◆ **Exercise objective**
Though the entries hold pictures, only their text should be duplicated, exactly and in full.

◆ **Data under study**
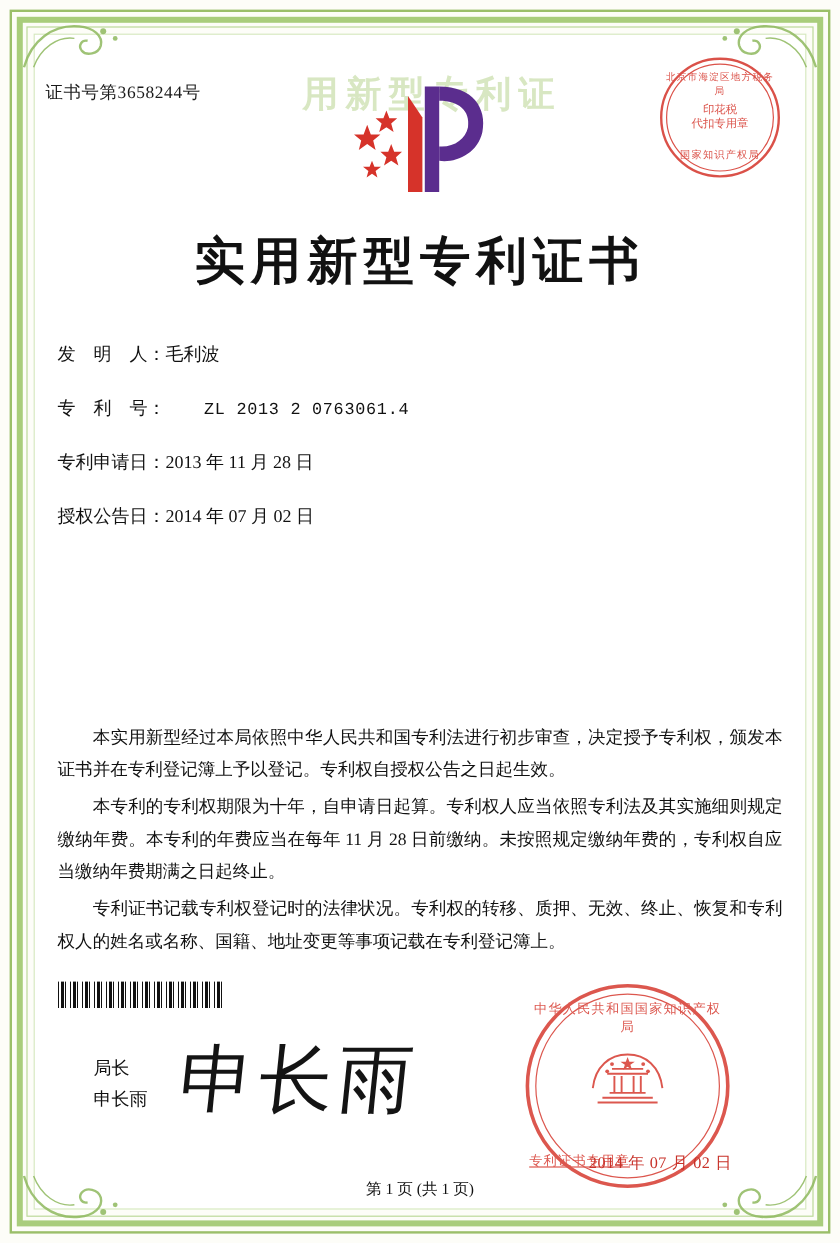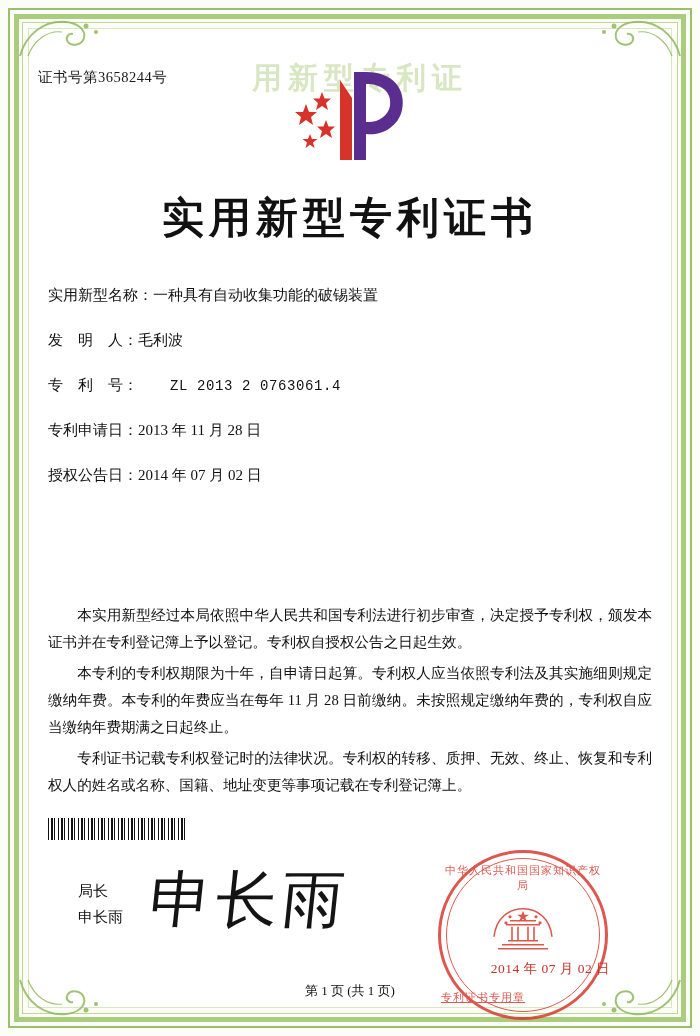--- a/index.html
+++ b/index.html
@@ -333,6 +333,12 @@
       </svg>
     </div>
 
+    <div class="seal-top">
+      <div class="ring"></div>
+      <div class="arc-top">北京市海淀区地方税务局</div>
+      <div class="mid">印花税<br>代扣专用章</div>
+      <div class="arc-bot">国家知识产权局</div>
+    </div>
 
     <div class="title">实用新型专利证书</div>
 

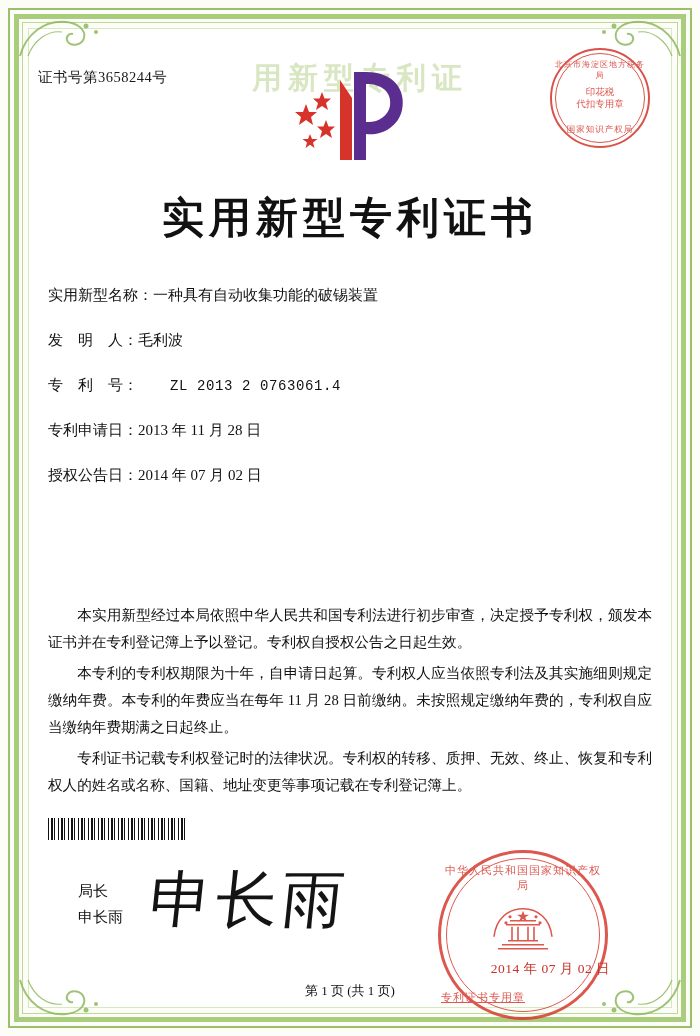--- a/index.html
+++ b/index.html
@@ -344,9 +344,6 @@
 
     <div class="fields">
       <div class="field-row">
-        <span class="lbl">实用新型名称：</span><span class="val">一种具有自动收集功能的破锡装置</span>
-      </div>
-      <div class="field-row">
         <span class="lbl">发　明　人：</span><span class="val">毛利波</span>
       </div>
       <div class="field-row">

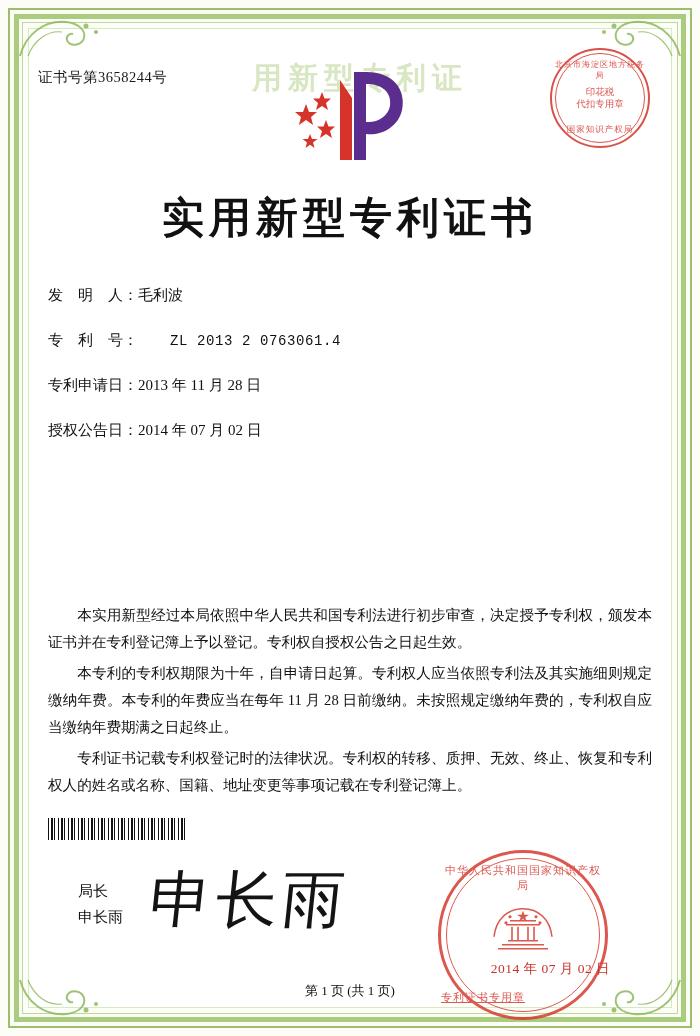--- a/index.html
+++ b/index.html
@@ -226,7 +226,7 @@
   
   .seal-nat {
     position: absolute;
-    right: 62px; top: 820px;
+    right: 62px; top: 790px;
     width: 164px; height: 164px;
     border: 3px solid #d63a30;
     border-radius: 50%;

◆ **Finished exercise**
--- a/index.html
+++ b/index.html
@@ -333,6 +333,12 @@
       </svg>
     </div>
 
+    <div class="seal-top">
+      <div class="ring"></div>
+      <div class="arc-top">北京市海淀区地方税务局</div>
+      <div class="mid">印花税<br>代扣专用章</div>
+      <div class="arc-bot">国家知识产权局</div>
+    </div>
 
     <div class="title">实用新型专利证书</div>
 

--- a/index.html
+++ b/index.html
@@ -344,9 +344,6 @@
 
     <div class="fields">
       <div class="field-row">
-        <span class="lbl">实用新型名称：</span><span class="val">一种具有自动收集功能的破锡装置</span>
-      </div>
-      <div class="field-row">
         <span class="lbl">发　明　人：</span><span class="val">毛利波</span>
       </div>
       <div class="field-row">

--- a/index.html
+++ b/index.html
@@ -226,7 +226,7 @@
   
   .seal-nat {
     position: absolute;
-    right: 62px; top: 820px;
+    right: 62px; top: 790px;
     width: 164px; height: 164px;
     border: 3px solid #d63a30;
     border-radius: 50%;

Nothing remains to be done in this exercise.